[slurm-users] Trouble installing slurm-19.05.1-2.el7.centos.x86_64
Brian Andrus
toomuchit at gmail.com
Fri Aug 16 15:02:33 UTC 2019
Ah. I suspect your issue may be the cuda. 10.1 which does not
create/register all the appropriate symlinks and "provides".
I ran into that trying to install tensorflow.
If you can, downgrade to 10.0, which does a better job of installing itself.
Brian
On 8/16/2019 5:47 AM, Lou Nicotra wrote:
> Brian, the package is being built and installed on the master server.

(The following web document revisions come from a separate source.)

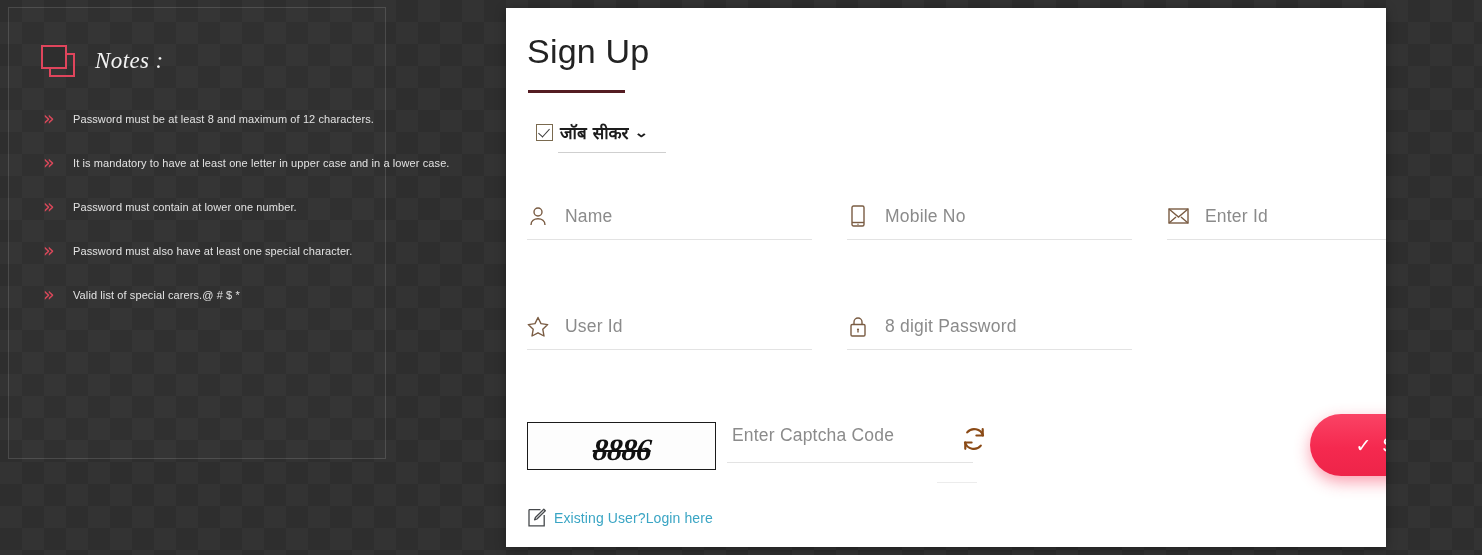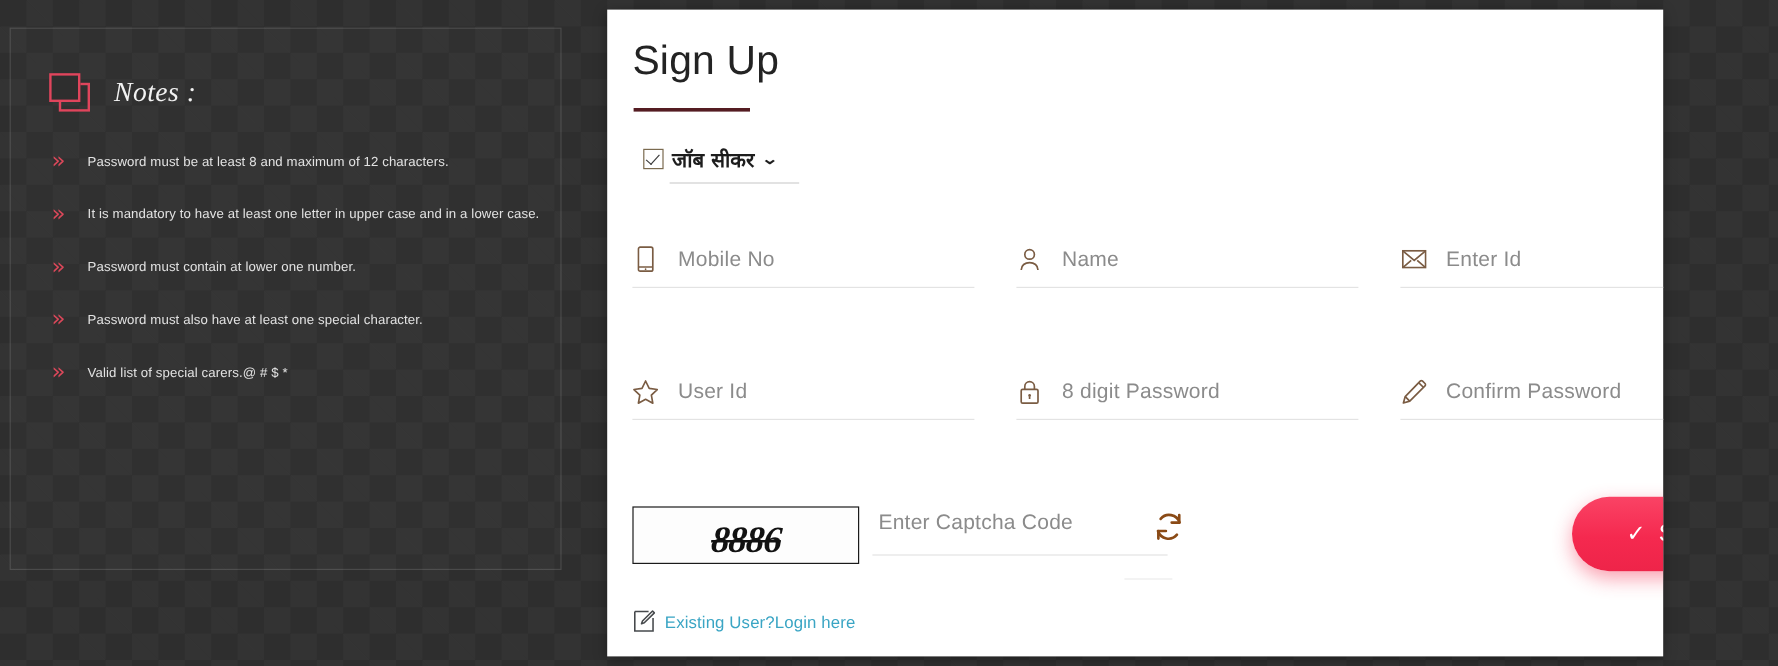--- a/index.html
+++ b/index.html
@@ -24,22 +24,22 @@
       linear-gradient(45deg, rgba(255,255,255,0.022) 25%, transparent 25%, transparent 75%, rgba(255,255,255,0.022) 75%);
     background-size: 44px 44px;
     background-position: 0 0, 22px 22px;
     overflow: hidden;
   }
 
   
   .notes-panel {
     position: absolute;
     left: 8px;
-    top: 23px;
-    width: 460px;
+    top: 7px;
+    width: 378px;
     height: 452px;
     border: 1px solid rgba(255,255,255,0.13);
     box-sizing: border-box;
     background: rgba(255,255,255,0.012);
   }
 
   .notes-head {
     position: absolute;
     left: 30px;
     top: 36px;
@@ -398,37 +398,37 @@
       <span class="role-label">जॉब सीकर</span>
       <span class="caret">⌄</span>
     </div>
 
     <div class="form-grid">
 
       <div class="field-row">
 
         <div class="field">
           <span class="field-icon">
+            <svg width="20" height="21" viewBox="0 0 20 21" fill="none" stroke="currentColor" stroke-width="1.4">
+              <circle cx="10" cy="6" r="4"></circle>
+              <path d="M3 19c0-4 3.2-6.2 7-6.2S17 15 17 19"></path>
+            </svg>
+          </span>
+          <span class="field-ph">Name</span>
+        </div>
+
+        <div class="field">
+          <span class="field-icon">
             <svg width="14" height="22" viewBox="0 0 14 22" fill="none" stroke="currentColor" stroke-width="1.4">
               <rect x="1" y="1" width="12" height="20" rx="1.5"></rect>
               <line x1="1" y1="17.5" x2="13" y2="17.5"></line>
               <circle cx="7" cy="19.3" r="0.7" fill="currentColor" stroke="none"></circle>
             </svg>
           </span>
           <span class="field-ph">Mobile No</span>
-        </div>
-
-        <div class="field">
-          <span class="field-icon">
-            <svg width="20" height="21" viewBox="0 0 20 21" fill="none" stroke="currentColor" stroke-width="1.4">
-              <circle cx="10" cy="6" r="4"></circle>
-              <path d="M3 19c0-4 3.2-6.2 7-6.2S17 15 17 19"></path>
-            </svg>
-          </span>
-          <span class="field-ph">Name</span>
         </div>
 
         <div class="field">
           <span class="field-icon">
             <svg width="21" height="16" viewBox="0 0 21 16" fill="none" stroke="currentColor" stroke-width="1.4">
               <rect x="1" y="1" width="19" height="14"></rect>
               <path d="M1 1l9.5 8L20 1"></path>
               <path d="M1 15l7-6M20 15l-7-6"></path>
             </svg>
           </span>
@@ -454,30 +454,20 @@
             <svg width="18" height="21" viewBox="0 0 18 21" fill="none" stroke="currentColor" stroke-width="1.4">
               <rect x="2" y="8.5" width="14" height="11.5" rx="1.2"></rect>
               <path d="M5 8.5V6a4 4 0 0 1 8 0v2.5"></path>
               <circle cx="9" cy="13.5" r="1.1" fill="currentColor" stroke="none"></circle>
               <line x1="9" y1="14.2" x2="9" y2="16.4"></line>
             </svg>
           </span>
           <span class="field-ph">8 digit Password</span>
         </div>
 
-        <div class="field">
-          <span class="field-icon">
-            <svg width="21" height="21" viewBox="0 0 21 21" fill="none" stroke="currentColor" stroke-width="1.4" stroke-linejoin="round">
-              <path d="M17.5 1.6l2 2a1.4 1.4 0 0 1 0 2L6.8 18.3 1.5 19.8l1.5-5.3L15.5 1.6a1.4 1.4 0 0 1 2 0z"></path>
-              <line x1="14.4" y1="3" x2="18.1" y2="6.7"></line>
-              <line x1="3" y1="14.5" x2="6.8" y2="18.3"></line>
-            </svg>
-          </span>
-          <span class="field-ph">Confirm Password</span>
-        </div>
       </div>
     </div>
 
     <div class="captcha-row">
 
       <div class="captcha-box">
         <span class="captcha-text">8886</span>
       </div>
 
       <div class="captcha-input">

> I am testing by removing all instances of V18 and installing the newly
> created V19 slurm rpms, I get the error message on the slurm rpm
> install, all others (ctl, db, ... ) install fine.
>
> After I get the error message, I remove all rpms from V19 and
> reinstall V18 using the same procedure with no issues... And the
> system sees all nodes as it did before trying to install V19
>
> The nvidia libraries are installed via the official Nvidia
> rpm... cuda-repo-rhel7-10-1-local-10.1.105-418.39-1.0-1.x86_64.rpm
> supporting cuda10. Multi GPU server currently used by multiple users
> (DNN training) with no errors of any type while utilizing the nvidia
> libs/code.
>
> nvidia-smi command shows: NVIDIA-SMI 418.39 Driver Version:
> 418.39 CUDA Version: 10.1
>
> So, it is definitely something new to the V19 release... I have
> installed 18.08.0, .3, .4 and .8 on the same server and nodes since
> Sep of 2018 using the same procedures and never had any issues...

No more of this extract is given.